All of lore.kernel.org
 help / color / mirror / Atom feed
From: Ric Wheeler <rwheeler@redhat.com>
To: David Brown <david.brown@hesbynett.no>
Cc: Alexander Haase <mail.alexhaase@gmail.com>,
	Chris Murphy <lists@colorremedies.com>,
	"linux-raid@vger.kernel.org" <linux-raid@vger.kernel.org>
Subject: Re: Best way (only?) to setup SSD's for using TRIM
Date: Tue, 13 Nov 2012 10:39:37 -0500	[thread overview]
Message-ID: <50A269B9.1090208@redhat.com> (raw)
In-Reply-To: <50A263A0.70502@hesbynett.no>

On 11/13/2012 10:13 AM, David Brown wrote:
> On 13/11/2012 14:39, Ric Wheeler wrote:
>> On 10/31/2012 10:11 AM, David Brown wrote:
>>> On 31/10/2012 14:12, Alexander Haase wrote:
>>>> Has anyone considered handling TRIM via an idle IO queue? You'd have to
>>>> purge queue items that conflicted with incoming writes, but it does get
>>>> around the performance complaint. If the idle period never comes, old
>>>> TRIMs can be silently dropped to lessen queue bloat.
>>>>
>>>
>>> I am sure it has been considered - but is it worth the effort and the
>>> complications?  TRIM has been implemented in several filesystems (ext4
>>> and, I believe, btrfs) - but is disabled by default because it
>>> typically slows down the system.  You are certainly correct that
>>> putting TRIM at the back of the queue will avoid the delays it causes
>>> - but it still will not give any significant benefit (except for old
>>> SSDs with limited garbage collection and small over-provisioning ),
>>> and you have a lot of extra complexity to ensure that a TRIM is never
>>> pushed back until after a new write to the same logical sectors.
>>
>> I think that you are vastly understating the need for discard support or
>> what your first hand experience is, so let me  inject some facts into
>> this thread from working on this for several years (with vendors) :)
>>
>
> That is quite possible - my experience is limited.  My aim in this discussion 
> is not to say that TRIM should be ignored completely, but to ask if it really 
> is necessary, and if its benefits outweigh its disadvantages and the added 
> complexity.  I am trying to dispel the widely held myths that TRIM is 
> essential, that SSDs are painfully slow without it, that SSDs do not work with 
> RAID because RAID does not support TRIM, and that you must always enable TRIM 
> (and "discard" mount options) to get the best from your SSDs.

It really is required, the question and challenge is how to use it correctly and 
how to use the right technique on the right device.
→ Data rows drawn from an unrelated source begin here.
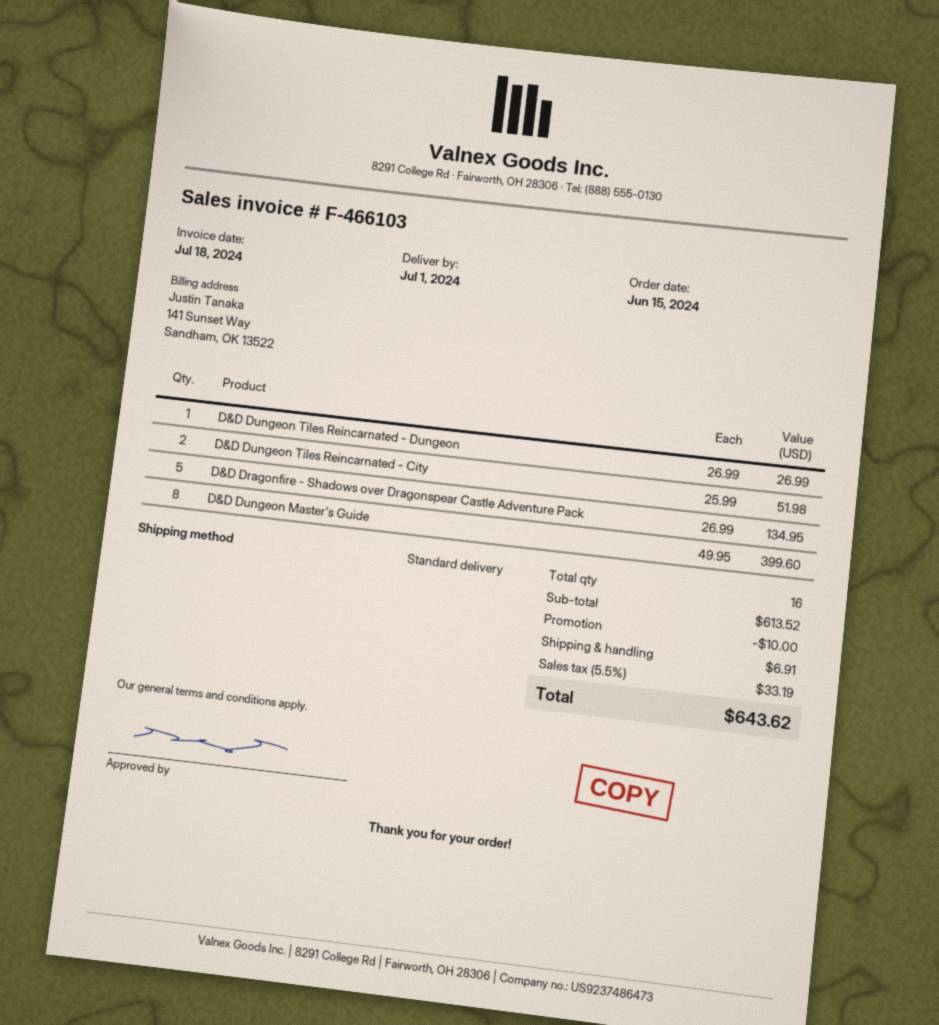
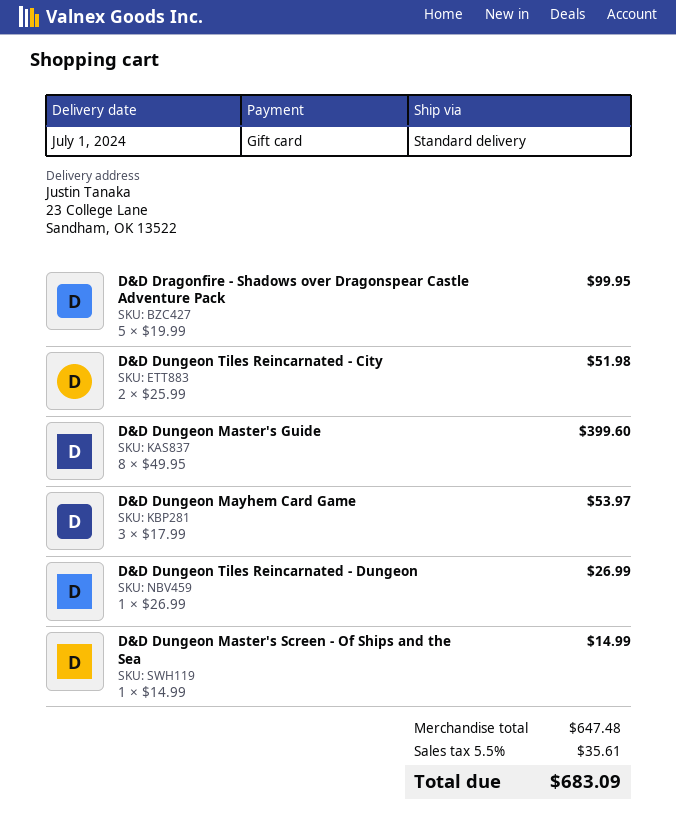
D&D Dragonfire - Shadows over Dragonspear Castle Adventure Pack: 5 x 26.99 = 134.95 -> 5 x 19.99 = 99.95
D&D Dungeon Mayhem Card Game: none -> 3 x 17.99 = 53.97
D&D Dungeon Master's Screen - Of Ships and the Sea: none -> 1 x 14.99 = 14.99
subtotal: 613.52 -> 647.48
discount: 10.00 -> none
shipping: 6.91 -> none
tax: 5.5% = 33.19 -> 5.5% = 35.61
total: 643.62 -> 683.09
If you have an extremely light workload on any device (an SSD in a laptop used 
for web browsing?), this probably won't matter for a long time but also would 
not impact your performance much since you are not pushing a lot of IO :)

>
> Nothing makes me happier here than seeing someone with strong experience from 
> multiple vendors bringing in some facts - so thank you for your comments and 
> help here.
>
>> Overview:
>>
>> * In Linux, we have "discard" support which vectors down into the device
>> appropriate method (TRIM for S-ATA, UNMAP/WRITE_SAME+UNMAP for SCSI,
>> just discard for various SW only block devices)
>> * There is support for inline discard in many file systems (ext4, xfs,
>> btrfs, gfs2, ...)
>> * There is support for "batched" discard (still online) via tools like
>> fstrim
>>
>
> OK.
>
>> Every SSD device benefits from TRIM and the SSD companies test this code
>> with the upstream community.
>>
>> In our testing with various devices, the inline (mount -o discard) can
>> have a performance impact so typically using the batched method is better.
>>
>
> I am happy to see you confirm this.  I think fstrim is a much more practical 
> choice than inline trim for many uses (with SATA SSD's at least - SCSI/SAS 
> SSD's have better "trim" equivalents with less performance impact, since they 
> can be queued).  I also think fstrim will work better along with RAID and 
> other layered systems, since it will have fewer, larger TRIMs and allow the 
> RAID system to trim whole stripes at a time (and just drop any leftovers).

The basic observation - again important to note that this is for S-ATA devices, 
not all discard enabled devices - is that an ATA_TRIM command takes about the 
same time regardless of the size being trimmed. It is also currently a 
non-queued command, so we shut down NCQ (draining the queue for a S-ATA device 
on each command).

Basically a good idea for S-ATA to use fewer commands to minimize that impact.

The standards body T13 is thinking about fixing the non-queueable issue so this 
might improve.

Note again, there a loads of other device types where this is not such an impact.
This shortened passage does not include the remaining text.